Data mining is the process of analyzing large datasets for extracting novel and useful patterns or models. Though a lot of
effort has been put into developing parallel algorithms for data mining tasks, the expertise and effort currently required
in implementing, maintaining, and performance tuning a parallel data mining application is an impediment in the wide use of
parallel computers for data mining.
We have developed a data parallel dialect of Java that can be used for expressing common data mining algorithms at a high
level. Our compiler generates a middleware specification from this dialect of Java. The middleware supports both distributed
memory and shared memory parallelization, and performs a number of I/O optimizations to support efficient processing of disk
resident datasets.
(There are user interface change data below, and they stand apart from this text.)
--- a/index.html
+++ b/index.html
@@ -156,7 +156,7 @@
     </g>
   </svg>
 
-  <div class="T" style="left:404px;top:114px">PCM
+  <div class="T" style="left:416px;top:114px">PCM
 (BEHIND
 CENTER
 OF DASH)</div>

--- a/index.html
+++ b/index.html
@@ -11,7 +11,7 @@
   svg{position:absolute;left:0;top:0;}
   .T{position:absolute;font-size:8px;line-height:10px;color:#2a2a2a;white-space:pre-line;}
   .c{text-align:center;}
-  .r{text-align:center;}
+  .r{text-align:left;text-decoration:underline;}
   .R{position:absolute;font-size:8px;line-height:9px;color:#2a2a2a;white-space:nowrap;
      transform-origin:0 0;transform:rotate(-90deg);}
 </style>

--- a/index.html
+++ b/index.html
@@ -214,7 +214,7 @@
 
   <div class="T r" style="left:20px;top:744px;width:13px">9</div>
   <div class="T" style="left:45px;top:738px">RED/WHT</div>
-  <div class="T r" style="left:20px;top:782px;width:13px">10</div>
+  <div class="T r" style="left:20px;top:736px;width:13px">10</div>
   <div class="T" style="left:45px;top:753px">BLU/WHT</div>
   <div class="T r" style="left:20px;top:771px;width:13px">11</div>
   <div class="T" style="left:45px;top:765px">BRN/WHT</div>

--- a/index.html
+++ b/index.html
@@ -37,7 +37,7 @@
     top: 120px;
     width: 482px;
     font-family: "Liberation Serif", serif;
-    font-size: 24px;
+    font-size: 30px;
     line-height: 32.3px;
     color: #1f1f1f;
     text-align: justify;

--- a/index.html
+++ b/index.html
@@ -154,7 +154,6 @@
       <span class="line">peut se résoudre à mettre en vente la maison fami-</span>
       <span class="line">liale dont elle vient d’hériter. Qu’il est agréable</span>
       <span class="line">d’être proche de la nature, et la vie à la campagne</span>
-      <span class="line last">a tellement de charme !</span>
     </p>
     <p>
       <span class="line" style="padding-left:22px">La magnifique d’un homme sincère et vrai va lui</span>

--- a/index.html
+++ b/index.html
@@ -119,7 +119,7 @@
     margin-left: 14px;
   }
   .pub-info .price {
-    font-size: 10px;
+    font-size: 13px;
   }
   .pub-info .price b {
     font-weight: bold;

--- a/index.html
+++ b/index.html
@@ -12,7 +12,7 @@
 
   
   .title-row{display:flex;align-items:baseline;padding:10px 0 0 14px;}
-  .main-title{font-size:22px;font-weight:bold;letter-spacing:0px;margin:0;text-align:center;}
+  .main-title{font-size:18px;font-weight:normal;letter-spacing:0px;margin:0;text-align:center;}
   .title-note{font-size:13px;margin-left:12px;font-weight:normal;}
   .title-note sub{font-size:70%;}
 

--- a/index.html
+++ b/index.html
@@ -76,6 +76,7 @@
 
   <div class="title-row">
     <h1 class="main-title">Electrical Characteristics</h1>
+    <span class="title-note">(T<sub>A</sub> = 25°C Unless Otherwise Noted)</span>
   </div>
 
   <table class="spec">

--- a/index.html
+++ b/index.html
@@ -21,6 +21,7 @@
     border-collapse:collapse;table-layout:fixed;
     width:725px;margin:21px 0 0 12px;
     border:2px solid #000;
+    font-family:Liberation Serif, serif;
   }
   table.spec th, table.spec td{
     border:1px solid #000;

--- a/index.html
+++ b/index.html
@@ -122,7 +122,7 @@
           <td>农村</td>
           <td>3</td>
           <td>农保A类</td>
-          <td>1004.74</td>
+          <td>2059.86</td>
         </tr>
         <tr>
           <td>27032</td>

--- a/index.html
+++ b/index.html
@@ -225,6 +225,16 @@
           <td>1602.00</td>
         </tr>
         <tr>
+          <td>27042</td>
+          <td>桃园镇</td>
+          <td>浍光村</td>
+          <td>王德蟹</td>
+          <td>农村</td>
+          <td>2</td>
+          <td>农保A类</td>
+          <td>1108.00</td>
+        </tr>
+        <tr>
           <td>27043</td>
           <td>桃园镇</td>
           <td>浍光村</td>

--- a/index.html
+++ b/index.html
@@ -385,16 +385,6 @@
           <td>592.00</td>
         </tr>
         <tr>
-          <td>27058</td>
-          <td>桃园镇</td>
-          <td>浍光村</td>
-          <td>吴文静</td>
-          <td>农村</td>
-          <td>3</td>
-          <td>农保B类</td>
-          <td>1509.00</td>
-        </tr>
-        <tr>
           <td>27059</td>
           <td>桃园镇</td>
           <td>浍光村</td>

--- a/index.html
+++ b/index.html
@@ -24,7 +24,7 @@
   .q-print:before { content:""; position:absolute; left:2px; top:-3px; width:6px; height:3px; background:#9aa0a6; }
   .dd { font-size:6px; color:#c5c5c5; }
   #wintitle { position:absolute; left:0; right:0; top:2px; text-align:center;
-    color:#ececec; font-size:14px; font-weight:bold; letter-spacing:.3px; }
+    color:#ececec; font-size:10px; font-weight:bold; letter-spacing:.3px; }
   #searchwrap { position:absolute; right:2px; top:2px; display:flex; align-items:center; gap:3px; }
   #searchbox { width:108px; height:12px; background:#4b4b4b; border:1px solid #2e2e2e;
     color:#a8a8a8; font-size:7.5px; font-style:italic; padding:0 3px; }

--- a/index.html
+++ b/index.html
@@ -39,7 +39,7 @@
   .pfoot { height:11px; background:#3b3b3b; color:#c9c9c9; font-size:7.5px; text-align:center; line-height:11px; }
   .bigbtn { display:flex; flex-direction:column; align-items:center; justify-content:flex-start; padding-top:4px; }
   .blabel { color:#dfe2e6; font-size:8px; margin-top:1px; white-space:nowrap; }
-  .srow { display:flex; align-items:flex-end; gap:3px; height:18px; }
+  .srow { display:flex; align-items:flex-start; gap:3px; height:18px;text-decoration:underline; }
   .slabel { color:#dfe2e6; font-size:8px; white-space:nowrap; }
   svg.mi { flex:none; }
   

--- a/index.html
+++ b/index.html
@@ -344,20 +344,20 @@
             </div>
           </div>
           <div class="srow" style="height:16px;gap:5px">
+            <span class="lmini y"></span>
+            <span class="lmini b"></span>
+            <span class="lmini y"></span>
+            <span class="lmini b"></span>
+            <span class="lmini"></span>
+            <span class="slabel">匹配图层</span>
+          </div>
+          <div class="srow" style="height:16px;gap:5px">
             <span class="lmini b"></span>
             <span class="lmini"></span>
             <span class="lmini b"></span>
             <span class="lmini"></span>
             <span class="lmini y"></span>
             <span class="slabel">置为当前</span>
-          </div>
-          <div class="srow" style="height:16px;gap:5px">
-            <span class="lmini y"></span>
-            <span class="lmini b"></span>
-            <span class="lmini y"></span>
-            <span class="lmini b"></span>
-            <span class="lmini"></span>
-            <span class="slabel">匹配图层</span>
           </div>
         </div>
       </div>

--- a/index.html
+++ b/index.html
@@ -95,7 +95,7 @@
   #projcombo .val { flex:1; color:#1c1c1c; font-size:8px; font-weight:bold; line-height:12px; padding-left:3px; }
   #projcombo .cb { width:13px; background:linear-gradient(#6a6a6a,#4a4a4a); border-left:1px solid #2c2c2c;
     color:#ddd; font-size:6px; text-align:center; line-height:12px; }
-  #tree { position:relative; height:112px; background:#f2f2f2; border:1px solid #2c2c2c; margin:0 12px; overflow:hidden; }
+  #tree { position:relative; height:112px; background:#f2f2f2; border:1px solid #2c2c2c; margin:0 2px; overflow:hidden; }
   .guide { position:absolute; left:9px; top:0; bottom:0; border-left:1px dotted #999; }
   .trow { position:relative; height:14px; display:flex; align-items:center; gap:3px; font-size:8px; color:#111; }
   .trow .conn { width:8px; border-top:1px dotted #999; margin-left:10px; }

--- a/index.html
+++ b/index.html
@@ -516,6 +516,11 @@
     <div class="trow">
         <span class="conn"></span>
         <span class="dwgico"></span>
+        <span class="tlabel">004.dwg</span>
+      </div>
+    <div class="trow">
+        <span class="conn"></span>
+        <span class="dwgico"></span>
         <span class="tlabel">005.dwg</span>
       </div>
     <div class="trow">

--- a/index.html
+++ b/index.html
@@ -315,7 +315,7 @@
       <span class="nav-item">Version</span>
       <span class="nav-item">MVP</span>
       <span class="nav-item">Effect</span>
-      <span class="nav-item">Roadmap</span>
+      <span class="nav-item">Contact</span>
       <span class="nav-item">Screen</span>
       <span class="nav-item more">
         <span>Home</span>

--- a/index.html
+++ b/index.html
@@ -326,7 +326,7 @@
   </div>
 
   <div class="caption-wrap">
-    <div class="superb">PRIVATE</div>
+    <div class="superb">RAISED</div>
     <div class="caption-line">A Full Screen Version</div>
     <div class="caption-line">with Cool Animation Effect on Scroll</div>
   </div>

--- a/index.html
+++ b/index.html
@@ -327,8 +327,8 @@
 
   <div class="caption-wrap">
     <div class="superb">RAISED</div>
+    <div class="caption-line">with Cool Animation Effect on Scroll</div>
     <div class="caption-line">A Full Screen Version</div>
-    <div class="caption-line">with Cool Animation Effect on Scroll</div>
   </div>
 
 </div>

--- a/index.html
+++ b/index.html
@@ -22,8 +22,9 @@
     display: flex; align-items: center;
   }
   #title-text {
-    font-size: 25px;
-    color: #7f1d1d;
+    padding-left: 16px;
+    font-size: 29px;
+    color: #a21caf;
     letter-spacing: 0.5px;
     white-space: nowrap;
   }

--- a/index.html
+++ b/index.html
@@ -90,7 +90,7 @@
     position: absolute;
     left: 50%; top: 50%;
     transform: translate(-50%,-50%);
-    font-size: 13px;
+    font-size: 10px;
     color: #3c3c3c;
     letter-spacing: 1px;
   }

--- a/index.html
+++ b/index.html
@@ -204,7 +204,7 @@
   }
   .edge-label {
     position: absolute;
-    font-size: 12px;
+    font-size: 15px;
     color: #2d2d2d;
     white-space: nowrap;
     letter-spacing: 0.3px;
Our final goal is to start from declarative mining operators, and translate them to data parallel Java.
In this paper, we describe the commonality among different data mining algorithms, the middleware and its interface, the data
parallel dialect of Java, and the compilation techniques required for generating the middleware specification. Experimental
evaluations of the middleware and the compiler are also presented.
This work was supported by NSF grant ACR-9982097, NSF CAREER award ACI-9733520, and NSF grant CCR-980852.